-„Amulet z Samarkandy” – przed wyjazdem zawaliłam się literaturą KAŻÐĄ, która cokolwiek miała wspólnego z Uzbekistanem (nawet jeżeli to baśń czy fantastyka) i nadrabiam do poduszki kolejne książki!
Założyłam dziś rano rajstopki… Cudowne uczucie ciepła wokół ud i łydek! No dobra, trochę później na spacerze z Bibs, doszłam do wniosku, iż dziś nie jest zimno i tak do końca to nie było potrzebne, ale umówmy się, iż zaczynamy sezon na ciepełko!
Poniedziałek! Ależ to będzie tydzień! Większe urwanie głowy mają chyba tylko w Stanach, bo tam akurat w czwartek będzie Thanksgiving! To co NAS też obejmie, to Black Friday, na który choćby jeżeli nie robicie zakupów warto mieć baczenie.➡️ Tego dnia, w sklepach będą tłumy. U nas nachodzi to z Andrzejkami i bardzo bym chciała w tym roku jakąś sobie wróżbę zrobić! Mam aż trzy dni poza domem (znowu), a dziś jadę na obowiązkowe zebranie do Łucji (tradycyjnie, mamy zagrożenie z matmy, z którego zakładam, iż panna wyjdzie, bo ma jeszcze dwa zaległe sprawdziany, z tematów, które zna). Jutro mam odczulanie z Lilką i nie wiem jak to rozegrać, bo nie mamy szczepionki (gdyż „trawy” znowu wywiało z hurtowni). Chcę też dotrzeć na jedne targi i wymienić wianki na drzwiach (sobie i dziadkom), bo to już prawie grudzień! Gdybym także znalazła chwilę to powinnam przejrzeć fotki, bo w przyszłym tygodniu można by pomyśleć o składaniu i zamawianiu kalendarzy, które będą pod choinkę!
<><>
Książkownia, bo należy już myśleć o Mikołajkach! Córka kości będzie dla Lilki. Myślę, iż to będą Igrzyska Śmierci w nieco bardziej fantastycznym wymiarze. To cały cykl i szczerze mówiąc wszystkie tegoroczne książki są takie, iż ja TEŻ chcę je przeczytać. Panna dostanie też Potomków złych ludzi, czyli historię o ludziach z Sandomierszczyzny. To dzieło polskiej pisarki, którym wszyscy zachwycają. Łucja dostanie kosztowne Persepolis, bo pannę ten świat półwyspu arabskiego mocno ciekawi, a ta pozycja była głośna i kultowa. Dla niej też będzie Okrutna siostra, czyli kolejne dzieło tej samej babeczki, która napisała Córkę króla Moczarów (obie to czytałyśmy i nam się podobało, więc zakładam, iż to będzie podobne w klimacie).
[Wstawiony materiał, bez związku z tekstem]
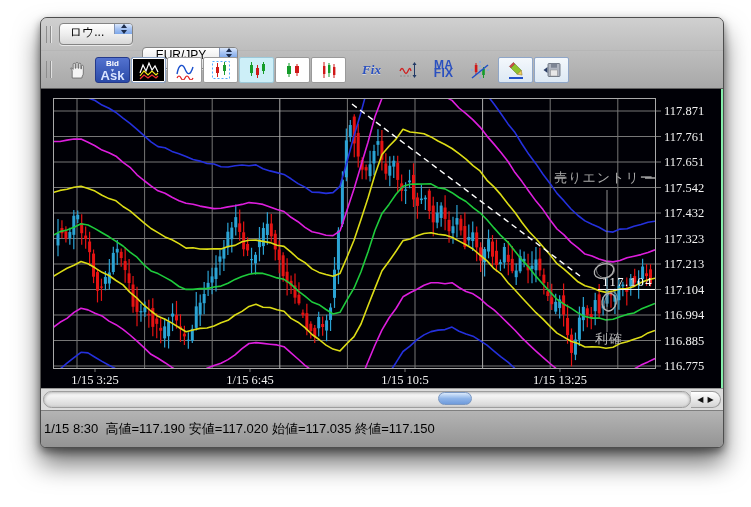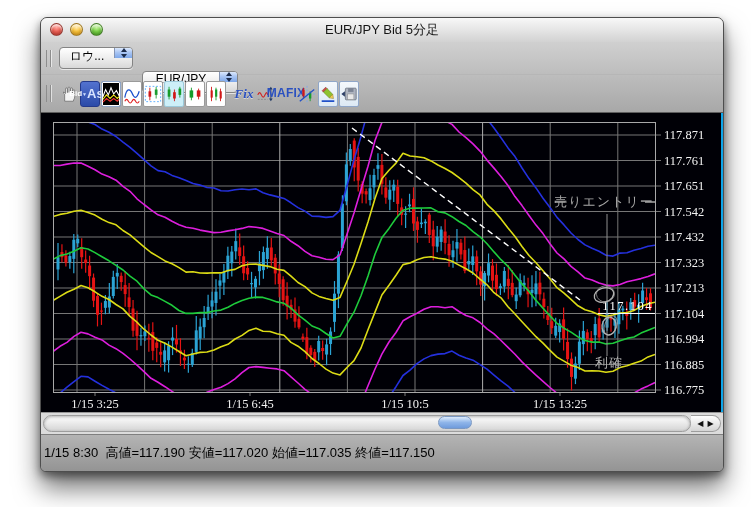"EUR/JPY Bid 5分足" div.titlebar { html: <div> <div> <span></span> <span></span> <span></span> </div> <div>EUR/JPY Bid 5分足</div> </div> -> none }
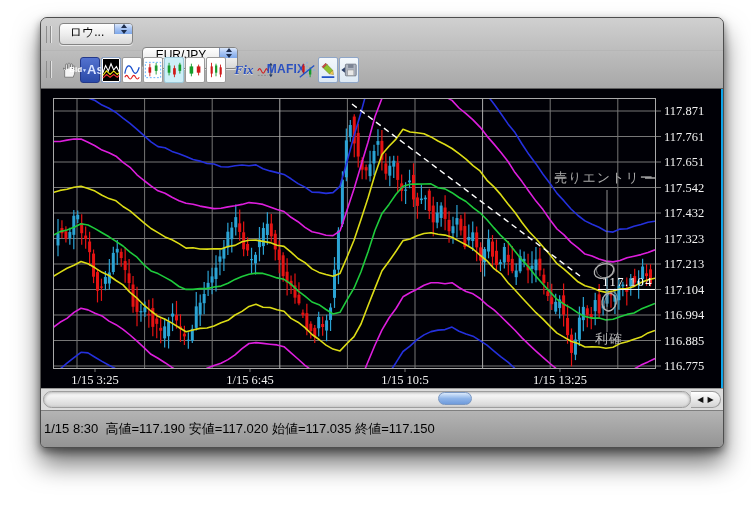"Bid" .tool { flex-direction: row -> column; width: 20px -> 35px }
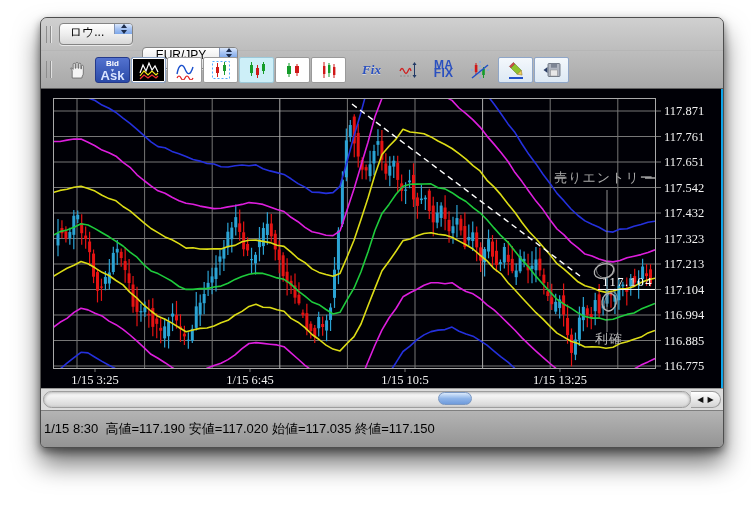"117.871" .chartpanel { background: #0ea5e9 -> #86efac }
Młody dostanie Sixteen souls, czyli jedną z wyżej ocenianych ostatnio książek dla nastolatków. W zestawie są też trzy książki, które zamawia wnukom dziadek: Mleczarz będzie dla Łucji. To mocna książka o Irlandii i przemocy, ale panna ostatnio przerabiała literaturę łagrową, więc to będzie uzupełnienie pewnej wiedzy. Lila dostanie od dziadków Dzieci ziemi i nieba czyli fantastykę przemieszaną z historią (panna nie lubi książek romantycznych i zawsze jak Łucja coś jej podetknie, to potem ze mną to omawia, iż nie wie jak Łucji mogło się TO spodobać), a Mieszko Frostpunk, czyli zbiór opowiadań połączonych z jakąś istniejącą już grą. U niego czytanie idzie gorzej, ale może opowiadania to jest coś co pójdzie mu lepiej?